> Web document revisions
*** Block opens ***

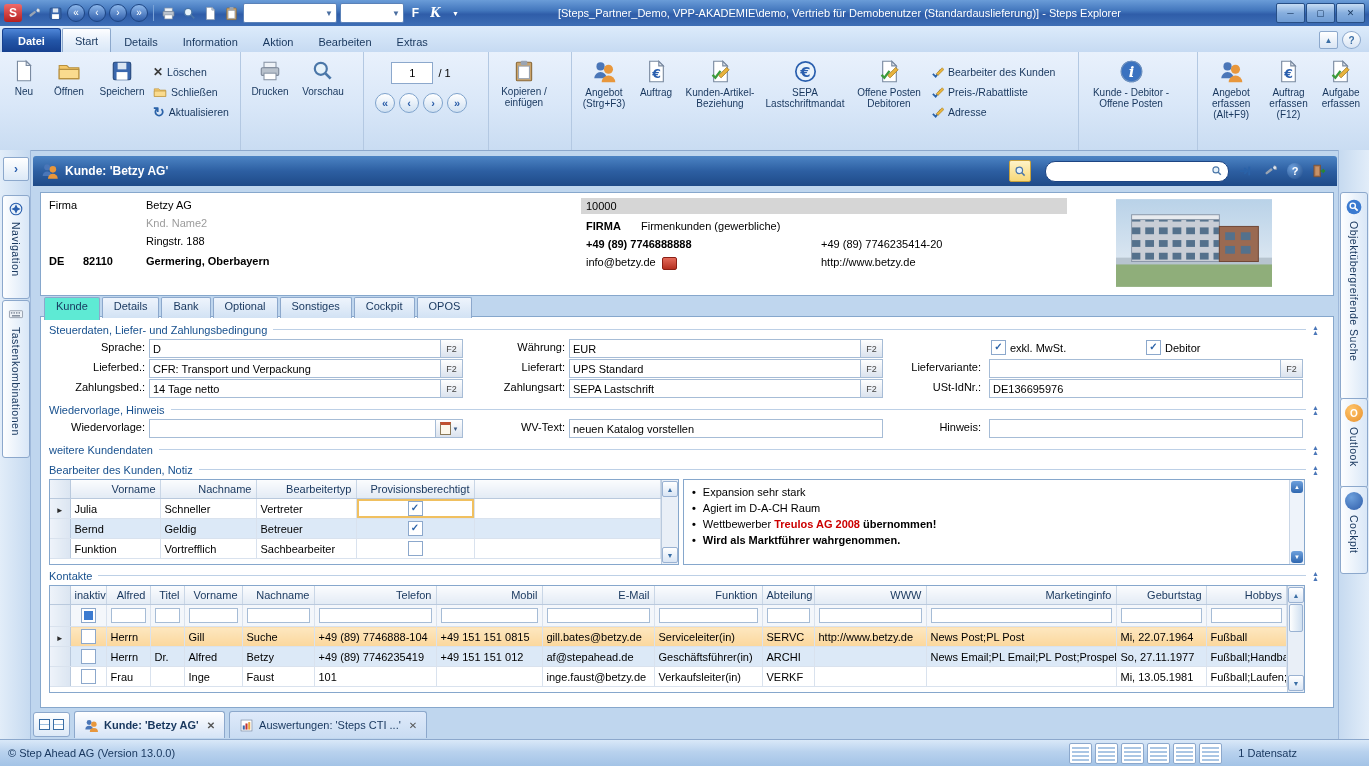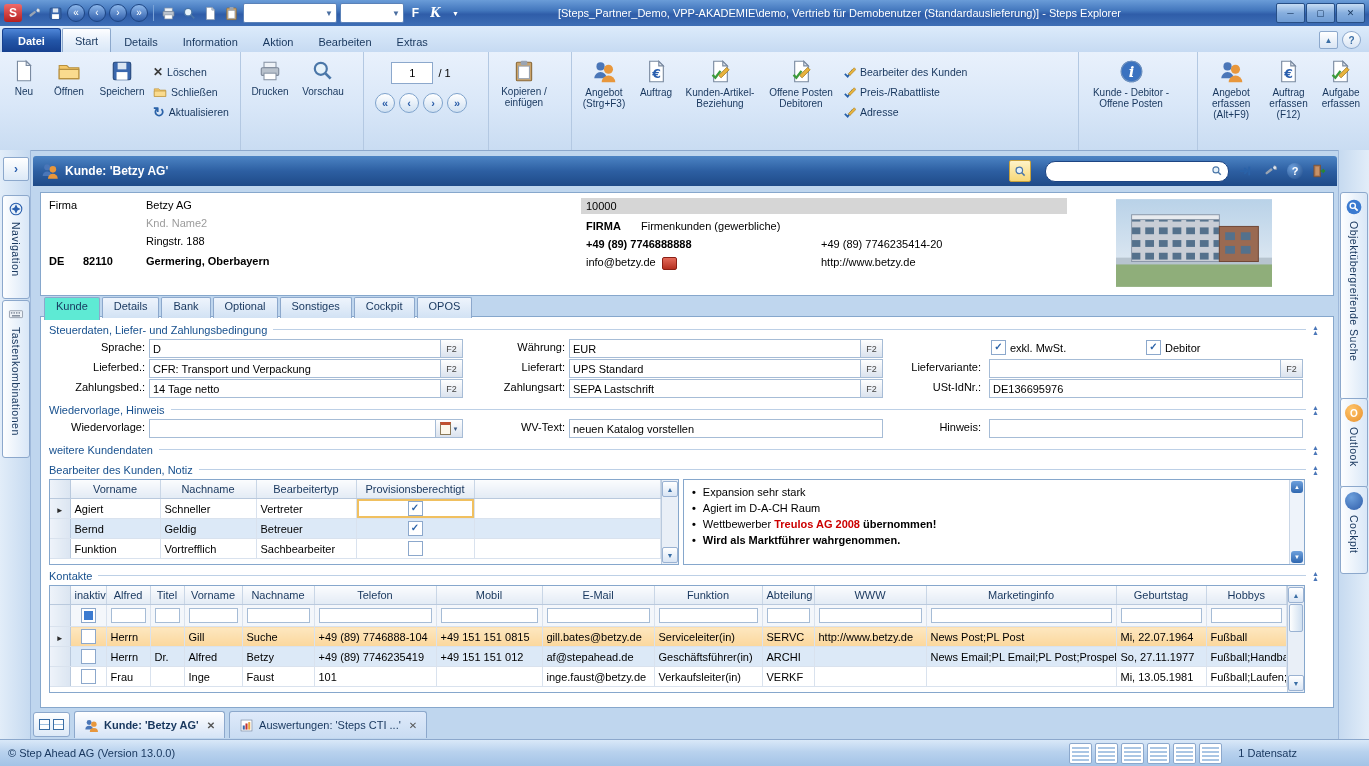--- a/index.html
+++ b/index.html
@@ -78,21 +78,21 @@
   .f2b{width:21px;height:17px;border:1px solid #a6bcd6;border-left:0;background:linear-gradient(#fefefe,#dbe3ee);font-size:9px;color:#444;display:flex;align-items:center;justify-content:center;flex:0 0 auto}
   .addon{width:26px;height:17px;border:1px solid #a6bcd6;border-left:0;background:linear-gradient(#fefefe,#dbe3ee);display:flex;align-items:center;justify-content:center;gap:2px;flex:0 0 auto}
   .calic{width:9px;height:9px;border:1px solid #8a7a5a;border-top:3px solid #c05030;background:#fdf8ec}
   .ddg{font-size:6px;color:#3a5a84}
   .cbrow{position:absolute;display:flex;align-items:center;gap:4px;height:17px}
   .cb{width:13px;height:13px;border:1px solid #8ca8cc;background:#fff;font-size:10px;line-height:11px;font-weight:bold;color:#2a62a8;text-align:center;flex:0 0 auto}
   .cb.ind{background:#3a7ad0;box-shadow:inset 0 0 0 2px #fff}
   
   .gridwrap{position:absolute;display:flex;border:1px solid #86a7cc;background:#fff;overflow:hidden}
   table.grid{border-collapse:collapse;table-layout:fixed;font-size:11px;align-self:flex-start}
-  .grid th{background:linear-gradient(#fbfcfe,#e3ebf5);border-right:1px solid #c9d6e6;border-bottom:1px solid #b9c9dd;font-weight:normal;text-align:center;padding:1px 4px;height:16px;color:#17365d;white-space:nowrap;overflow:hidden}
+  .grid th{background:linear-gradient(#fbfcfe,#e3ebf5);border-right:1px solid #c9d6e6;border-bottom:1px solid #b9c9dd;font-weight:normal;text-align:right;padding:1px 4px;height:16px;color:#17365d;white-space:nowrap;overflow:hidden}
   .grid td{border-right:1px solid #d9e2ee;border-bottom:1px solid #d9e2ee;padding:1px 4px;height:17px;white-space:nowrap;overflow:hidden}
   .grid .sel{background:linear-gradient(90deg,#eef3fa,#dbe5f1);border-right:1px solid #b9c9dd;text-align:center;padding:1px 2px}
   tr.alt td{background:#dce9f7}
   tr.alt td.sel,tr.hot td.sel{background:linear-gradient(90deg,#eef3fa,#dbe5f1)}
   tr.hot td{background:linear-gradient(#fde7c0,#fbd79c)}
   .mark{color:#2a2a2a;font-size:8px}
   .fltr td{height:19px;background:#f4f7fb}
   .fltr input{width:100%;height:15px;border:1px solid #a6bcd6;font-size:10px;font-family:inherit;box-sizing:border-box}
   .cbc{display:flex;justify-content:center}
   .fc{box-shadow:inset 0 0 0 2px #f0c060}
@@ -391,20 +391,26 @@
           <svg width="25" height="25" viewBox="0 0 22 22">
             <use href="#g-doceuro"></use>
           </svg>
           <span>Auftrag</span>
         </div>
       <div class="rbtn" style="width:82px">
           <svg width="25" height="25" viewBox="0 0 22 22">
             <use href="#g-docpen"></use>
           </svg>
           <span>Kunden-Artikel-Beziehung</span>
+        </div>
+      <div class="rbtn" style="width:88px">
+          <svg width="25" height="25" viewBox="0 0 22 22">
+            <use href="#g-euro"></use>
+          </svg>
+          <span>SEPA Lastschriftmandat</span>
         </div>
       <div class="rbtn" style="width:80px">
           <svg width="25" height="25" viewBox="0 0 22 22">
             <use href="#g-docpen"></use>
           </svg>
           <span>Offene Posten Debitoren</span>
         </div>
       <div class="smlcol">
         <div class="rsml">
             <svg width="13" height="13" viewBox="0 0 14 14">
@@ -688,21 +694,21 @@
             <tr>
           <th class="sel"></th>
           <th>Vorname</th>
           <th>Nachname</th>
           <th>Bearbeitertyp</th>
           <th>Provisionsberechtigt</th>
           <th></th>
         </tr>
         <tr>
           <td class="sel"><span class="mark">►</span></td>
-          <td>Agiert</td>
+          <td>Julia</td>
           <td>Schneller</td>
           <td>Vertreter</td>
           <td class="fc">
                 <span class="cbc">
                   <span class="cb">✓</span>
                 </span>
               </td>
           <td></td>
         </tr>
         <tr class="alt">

*** Block closes ***
*** Block opens ***

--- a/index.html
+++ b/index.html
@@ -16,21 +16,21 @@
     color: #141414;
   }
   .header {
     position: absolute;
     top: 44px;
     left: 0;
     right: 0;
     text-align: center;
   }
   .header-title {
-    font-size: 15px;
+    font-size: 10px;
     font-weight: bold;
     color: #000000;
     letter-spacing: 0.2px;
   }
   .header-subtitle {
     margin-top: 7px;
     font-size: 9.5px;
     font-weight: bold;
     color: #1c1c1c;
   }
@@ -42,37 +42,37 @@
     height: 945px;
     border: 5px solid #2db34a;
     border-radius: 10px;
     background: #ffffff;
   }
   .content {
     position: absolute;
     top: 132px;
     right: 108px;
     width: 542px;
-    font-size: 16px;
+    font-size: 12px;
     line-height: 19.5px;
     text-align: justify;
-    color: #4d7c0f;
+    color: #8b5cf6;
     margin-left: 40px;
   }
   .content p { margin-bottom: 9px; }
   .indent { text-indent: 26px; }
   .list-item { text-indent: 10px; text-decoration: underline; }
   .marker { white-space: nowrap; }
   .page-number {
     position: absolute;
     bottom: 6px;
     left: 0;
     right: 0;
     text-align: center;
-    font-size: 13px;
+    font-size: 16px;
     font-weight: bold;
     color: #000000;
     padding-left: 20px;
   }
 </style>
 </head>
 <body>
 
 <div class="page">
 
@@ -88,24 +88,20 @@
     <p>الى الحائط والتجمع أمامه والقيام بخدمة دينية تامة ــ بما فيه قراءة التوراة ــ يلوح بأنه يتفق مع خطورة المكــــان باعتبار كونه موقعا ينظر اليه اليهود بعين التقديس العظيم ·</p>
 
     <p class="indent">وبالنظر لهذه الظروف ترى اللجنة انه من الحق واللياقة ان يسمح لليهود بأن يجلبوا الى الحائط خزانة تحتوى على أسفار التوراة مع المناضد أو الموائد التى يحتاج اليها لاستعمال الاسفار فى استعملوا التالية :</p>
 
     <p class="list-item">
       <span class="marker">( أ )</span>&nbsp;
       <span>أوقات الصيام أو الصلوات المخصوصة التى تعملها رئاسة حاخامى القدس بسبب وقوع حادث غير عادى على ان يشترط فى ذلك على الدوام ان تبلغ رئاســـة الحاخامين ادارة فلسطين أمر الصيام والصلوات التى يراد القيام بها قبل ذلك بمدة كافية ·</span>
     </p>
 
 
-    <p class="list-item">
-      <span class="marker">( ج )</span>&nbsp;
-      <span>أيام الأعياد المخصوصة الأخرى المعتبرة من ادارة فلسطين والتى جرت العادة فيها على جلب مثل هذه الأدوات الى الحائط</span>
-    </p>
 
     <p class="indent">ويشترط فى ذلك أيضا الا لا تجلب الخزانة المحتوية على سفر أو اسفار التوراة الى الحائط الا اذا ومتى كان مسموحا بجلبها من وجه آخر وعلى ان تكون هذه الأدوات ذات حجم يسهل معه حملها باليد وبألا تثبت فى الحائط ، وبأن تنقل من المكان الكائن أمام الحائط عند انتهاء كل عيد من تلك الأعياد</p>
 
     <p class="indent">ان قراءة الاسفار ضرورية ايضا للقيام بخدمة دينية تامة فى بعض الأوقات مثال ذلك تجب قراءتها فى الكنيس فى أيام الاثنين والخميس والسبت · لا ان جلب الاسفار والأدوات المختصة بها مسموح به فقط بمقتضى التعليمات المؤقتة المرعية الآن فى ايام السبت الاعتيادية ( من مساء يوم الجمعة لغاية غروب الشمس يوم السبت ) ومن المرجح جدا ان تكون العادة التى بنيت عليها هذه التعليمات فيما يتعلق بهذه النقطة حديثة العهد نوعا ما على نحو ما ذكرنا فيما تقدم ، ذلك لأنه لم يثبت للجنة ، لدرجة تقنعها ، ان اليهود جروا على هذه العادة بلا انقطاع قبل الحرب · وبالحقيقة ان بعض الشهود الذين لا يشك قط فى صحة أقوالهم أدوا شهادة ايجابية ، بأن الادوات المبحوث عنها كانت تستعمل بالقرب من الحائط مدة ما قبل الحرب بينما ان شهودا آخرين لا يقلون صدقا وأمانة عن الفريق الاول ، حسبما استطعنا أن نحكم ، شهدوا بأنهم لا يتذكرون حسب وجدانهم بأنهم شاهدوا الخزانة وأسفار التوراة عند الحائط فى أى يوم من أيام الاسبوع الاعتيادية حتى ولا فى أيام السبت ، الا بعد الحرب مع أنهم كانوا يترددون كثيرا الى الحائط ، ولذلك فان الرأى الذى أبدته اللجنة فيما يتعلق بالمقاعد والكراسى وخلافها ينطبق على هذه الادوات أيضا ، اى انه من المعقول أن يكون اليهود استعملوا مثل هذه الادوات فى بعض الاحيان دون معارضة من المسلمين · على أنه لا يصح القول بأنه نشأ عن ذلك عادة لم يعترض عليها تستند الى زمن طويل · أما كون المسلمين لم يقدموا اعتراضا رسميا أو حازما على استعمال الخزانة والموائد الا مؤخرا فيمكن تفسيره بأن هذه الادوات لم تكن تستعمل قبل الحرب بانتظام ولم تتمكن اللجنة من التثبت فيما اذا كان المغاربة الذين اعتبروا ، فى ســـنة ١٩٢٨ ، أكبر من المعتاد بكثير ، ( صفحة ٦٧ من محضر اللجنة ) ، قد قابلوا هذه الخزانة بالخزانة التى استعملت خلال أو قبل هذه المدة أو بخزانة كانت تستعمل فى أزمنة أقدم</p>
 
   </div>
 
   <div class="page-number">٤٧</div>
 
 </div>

*** Block closes ***
*** Block opens ***

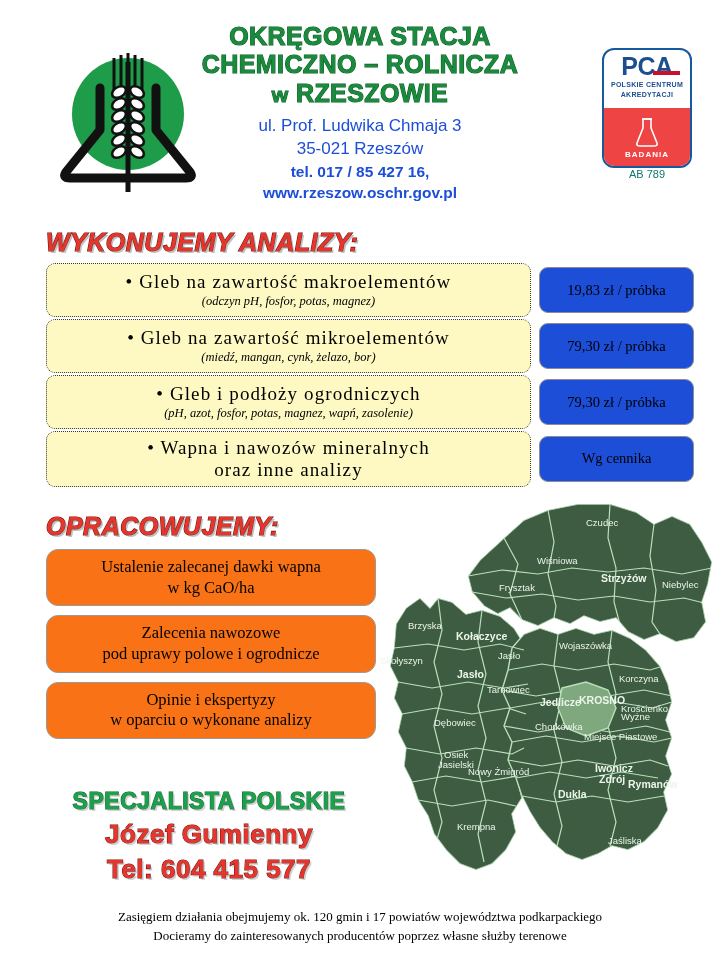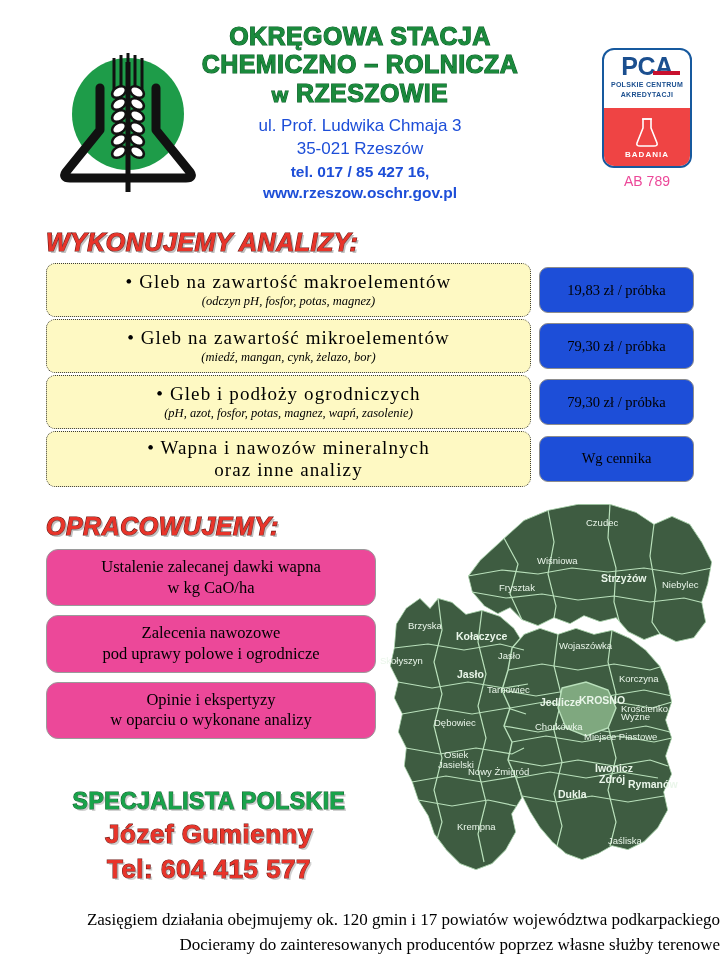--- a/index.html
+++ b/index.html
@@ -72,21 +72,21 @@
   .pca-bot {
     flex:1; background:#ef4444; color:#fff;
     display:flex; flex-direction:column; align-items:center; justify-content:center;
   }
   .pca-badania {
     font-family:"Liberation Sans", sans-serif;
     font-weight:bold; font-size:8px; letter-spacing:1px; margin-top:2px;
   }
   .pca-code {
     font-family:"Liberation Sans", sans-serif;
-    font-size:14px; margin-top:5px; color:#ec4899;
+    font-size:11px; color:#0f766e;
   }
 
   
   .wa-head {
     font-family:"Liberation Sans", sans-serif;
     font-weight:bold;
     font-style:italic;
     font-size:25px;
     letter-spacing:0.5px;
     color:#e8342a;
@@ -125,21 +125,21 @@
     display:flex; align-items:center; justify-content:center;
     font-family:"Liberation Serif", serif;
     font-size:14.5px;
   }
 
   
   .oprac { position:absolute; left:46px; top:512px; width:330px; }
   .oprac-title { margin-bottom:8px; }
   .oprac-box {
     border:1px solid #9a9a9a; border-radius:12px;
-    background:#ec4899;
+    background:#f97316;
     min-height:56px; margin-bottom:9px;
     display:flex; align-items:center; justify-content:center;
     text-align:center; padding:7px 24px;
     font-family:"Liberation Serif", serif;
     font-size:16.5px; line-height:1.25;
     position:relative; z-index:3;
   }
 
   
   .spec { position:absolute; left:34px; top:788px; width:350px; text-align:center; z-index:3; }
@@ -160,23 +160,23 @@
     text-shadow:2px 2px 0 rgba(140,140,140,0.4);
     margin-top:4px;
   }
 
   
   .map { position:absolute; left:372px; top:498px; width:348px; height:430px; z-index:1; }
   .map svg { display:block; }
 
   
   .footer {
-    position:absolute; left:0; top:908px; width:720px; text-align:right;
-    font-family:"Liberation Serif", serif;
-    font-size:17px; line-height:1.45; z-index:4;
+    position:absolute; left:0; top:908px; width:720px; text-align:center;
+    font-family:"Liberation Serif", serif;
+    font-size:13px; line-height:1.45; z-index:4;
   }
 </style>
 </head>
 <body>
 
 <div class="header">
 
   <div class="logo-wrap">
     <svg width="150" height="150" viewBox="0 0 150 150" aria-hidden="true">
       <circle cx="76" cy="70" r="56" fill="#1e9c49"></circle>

*** Block closes ***

> Your objective
Copy all lines above where "display" is present.

> Exercise result
   .f2b{width:21px;height:17px;border:1px solid #a6bcd6;border-left:0;background:linear-gradient(#fefefe,#dbe3ee);font-size:9px;color:#444;display:flex;align-items:center;justify-content:center;flex:0 0 auto}
   .addon{width:26px;height:17px;border:1px solid #a6bcd6;border-left:0;background:linear-gradient(#fefefe,#dbe3ee);display:flex;align-items:center;justify-content:center;gap:2px;flex:0 0 auto}
   .cbrow{position:absolute;display:flex;align-items:center;gap:4px;height:17px}
   .gridwrap{position:absolute;display:flex;border:1px solid #86a7cc;background:#fff;overflow:hidden}
   .cbc{display:flex;justify-content:center}
     display:flex; flex-direction:column; align-items:center; justify-content:center;
     display:flex; align-items:center; justify-content:center;
     display:flex; align-items:center; justify-content:center;
   .map svg { display:block; }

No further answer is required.